日下氏のコラムを紹介する冒頭のリンクの文字が「現実主義」ではなく「現場主義」になっています。
Posted by: tun | February 12, 2006 06:53 AM
tunさん、ご指摘ありがとうございます。
確かに。さっそく修正しました。
Posted by: 山口 浩 | February 12, 2006 09:58 AM
いつも、楽しく拝見しております。この方といい、エコノミストのM永氏といい、どうやったら、こんなとんでもない発想が出てくるのか、私などには到底理解できません。この方達は、時計の針を逆に回転させることができるとでも、本気で思っているのでしょうか?
Posted by: nash | February 13, 2006 11:48 AM
nashさん、コメントありがとうございます。
まちがいなく、ご自分では確信をもって語られているはずです。いずれも名のある方々ですから、私などには思いもよらない深い思慮があってのことかとは思います。などと建前をいってもしかたないのですが、少なくとも、これらのご意見がぴったりフィットする層の人々が社会にはたくさんいる、ということだけはいえます。そういうことを理解したうえでないと、世の中の動きはよくわからないことが多いのではないかと。
Posted by: 山口 浩 | February 13, 2006 01:27 PM
山口さん、こんにちは。
この方の著書は一度も読んだことがないのですが、原文を読むとどうも口述筆記のように感じられます。言葉にとても「気持ちよい」勢いとリズムを感じるもので。もちろん「気持ちよい」のは本人(と、いたとしたらそれを聴いている賛同者)だけでしょうが。つまり、「放談」かと。(もしこういう文体の方なのだとしたら早とちりすいません。)
最後のパラグラフではムーンサルト並みの三回転半ひねり宙返りで「意」と「政策研究」の話にかろうじて戻してますが、もうすでについていけません。で結論は「小泉変えろ」。女性教師の弊害やイタリア男はどこへ行ったのでしょう。

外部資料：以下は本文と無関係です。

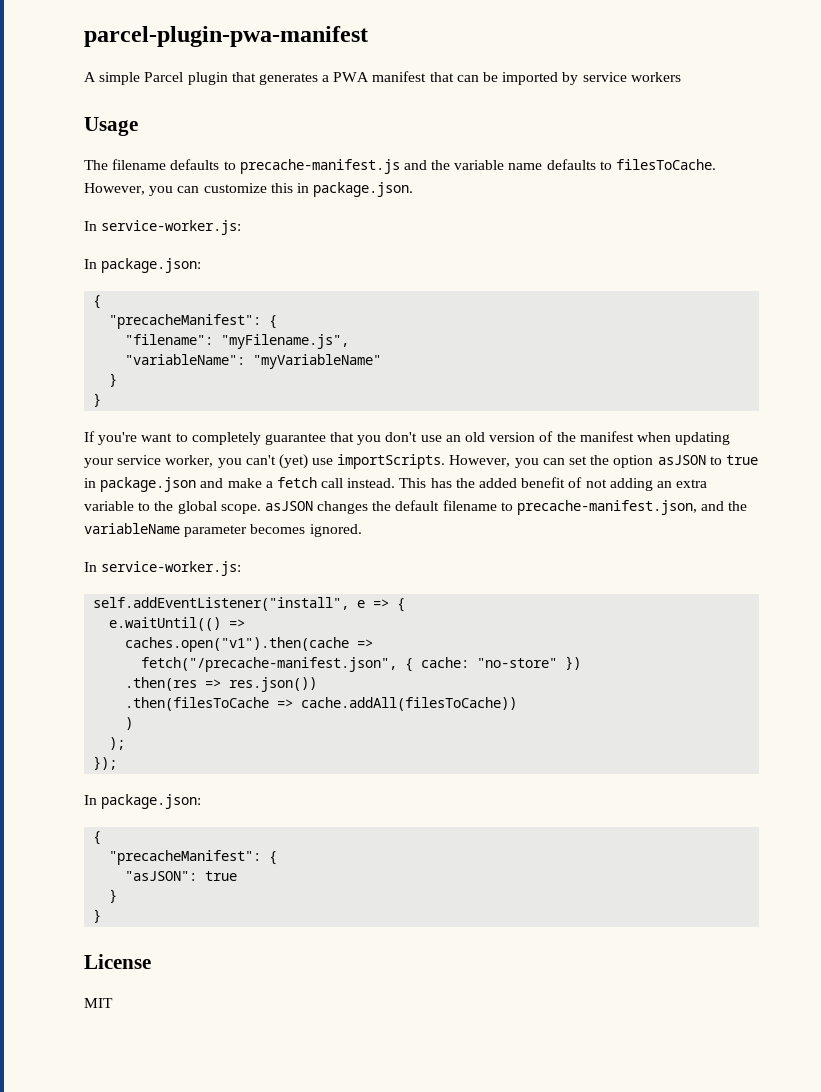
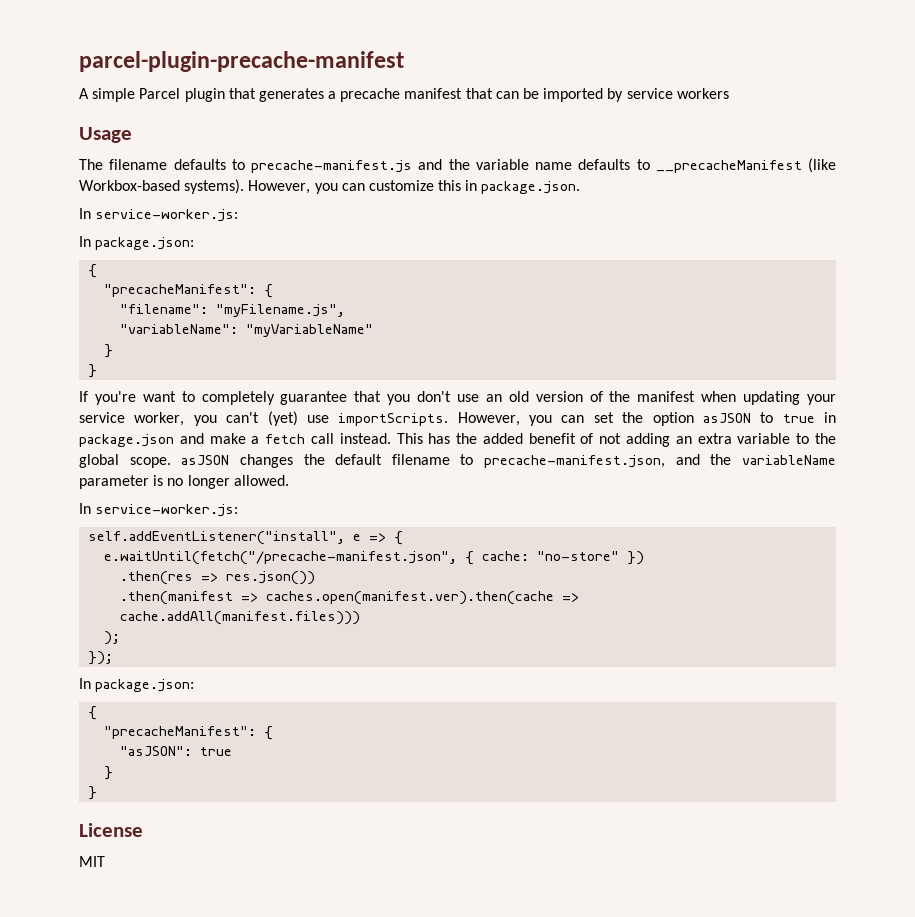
- parcel-plugin-pwa-manifest
+ parcel-plugin-precache-manifest
- A simple Parcel plugin that generates a PWA manifest that can be imported by service workers
+ A simple Parcel plugin that generates a precache manifest that can be imported by service workers
- The filename defaults to precache-manifest.js and the variable name defaults to filesToCache.
+ The filename defaults to precache-manifest.js and the variable name defaults to __precacheManifest (like Workbox-based systems).
- This has the added benefit of not adding an extra variable to the global scope. asJSON changes the default filename to precache-manifest.json, and the variableName parameter becomes ignored.
+ This has the added benefit of not adding an extra variable to the global scope. asJSON changes the default filename to precache-manifest.json, and the variableName parameter is no longer allowed.
- e.waitUntil(() =>
- caches.open("v1").then(cache =>
- fetch("/precache-manifest.json", { cache: "no-store" })
+ e.waitUntil(fetch("/precache-manifest.json", { cache: "no-store" })
- .then(filesToCache => cache.addAll(filesToCache))
- )
+ .then(manifest => caches.open(manifest.ver).then(cache => cache.addAll(manifest.files)))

こういう方を「代弁者」としてありがたがる人たちがどこにどのくらいいるのか、ちゃんと見ておかないといけないんだろうなと思います。
Posted by: くりおね | February 13, 2006 05:15 PM
くりおねさん、コメントありがとうございます。
なるほど、確かに口述筆記っぽい感じの文章ですね。何しろ大物ですし、充分ありえますな。こういう「おじいさんワールド」も食わず嫌いせずかじってみるとなかなか奥深いわけです。正高信男先生のもかなり行っちゃってますから、ぜひお楽しみいただければ。